DATA EXTRACT below:

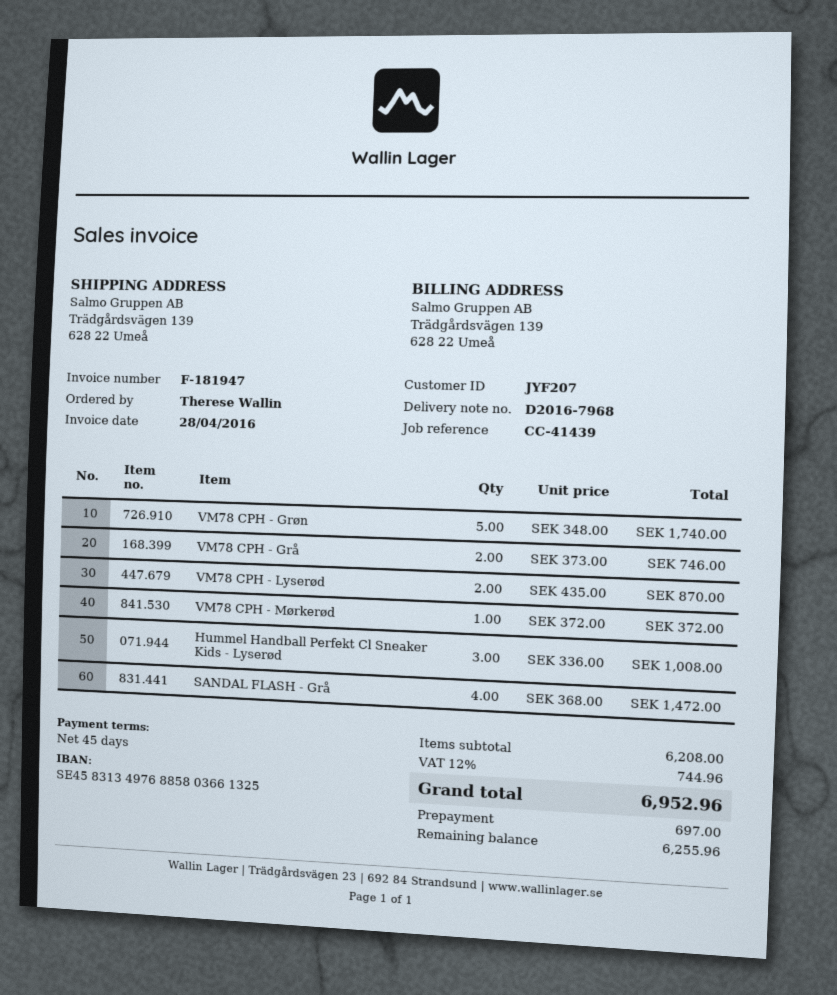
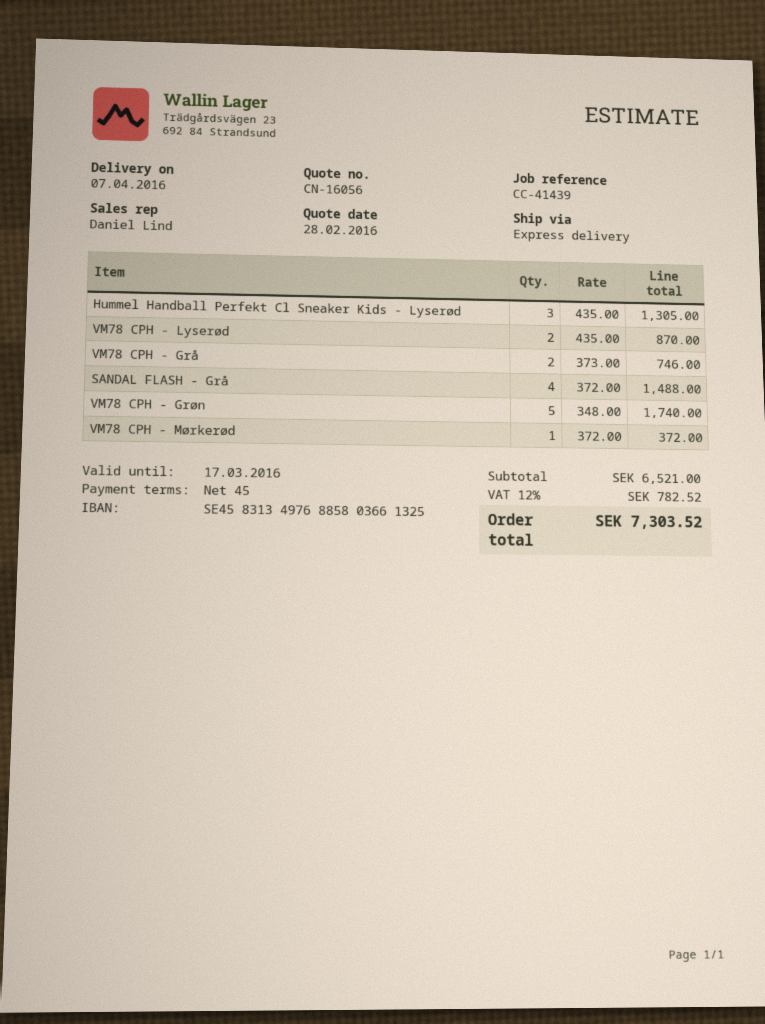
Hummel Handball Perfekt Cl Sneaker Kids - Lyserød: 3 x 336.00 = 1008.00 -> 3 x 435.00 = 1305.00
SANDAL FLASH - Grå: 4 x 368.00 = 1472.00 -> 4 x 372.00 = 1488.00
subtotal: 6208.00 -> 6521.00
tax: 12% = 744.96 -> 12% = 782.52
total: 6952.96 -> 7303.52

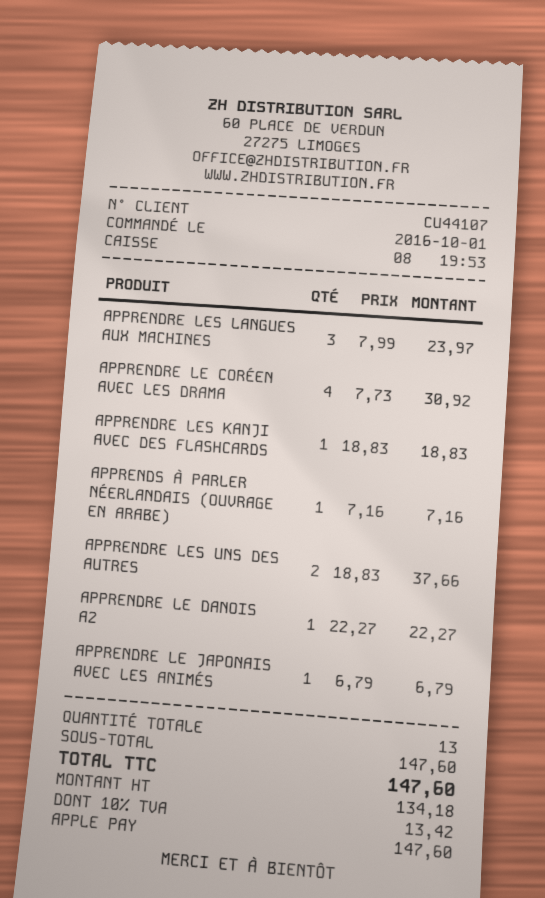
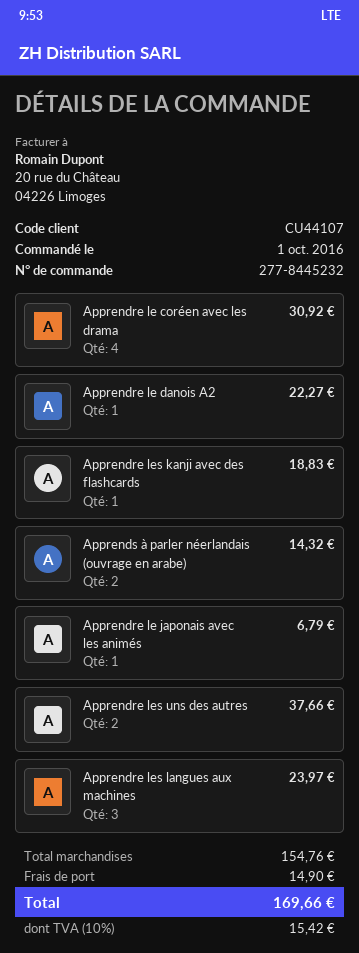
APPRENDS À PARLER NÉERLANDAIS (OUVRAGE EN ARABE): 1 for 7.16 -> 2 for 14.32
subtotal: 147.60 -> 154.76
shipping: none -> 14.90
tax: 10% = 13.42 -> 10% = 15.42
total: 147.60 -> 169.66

End of DATA EXTRACT.

__WORK TO COMPLETE__
Output, exactly, all the records above; include no pictures.

__RESPONSE AREA__
Hummel Handball Perfekt Cl Sneaker Kids - Lyserød: 3 x 336.00 = 1008.00 -> 3 x 435.00 = 1305.00
SANDAL FLASH - Grå: 4 x 368.00 = 1472.00 -> 4 x 372.00 = 1488.00
subtotal: 6208.00 -> 6521.00
tax: 12% = 744.96 -> 12% = 782.52
total: 6952.96 -> 7303.52

APPRENDS À PARLER NÉERLANDAIS (OUVRAGE EN ARABE): 1 for 7.16 -> 2 for 14.32
subtotal: 147.60 -> 154.76
shipping: none -> 14.90
tax: 10% = 13.42 -> 10% = 15.42
total: 147.60 -> 169.66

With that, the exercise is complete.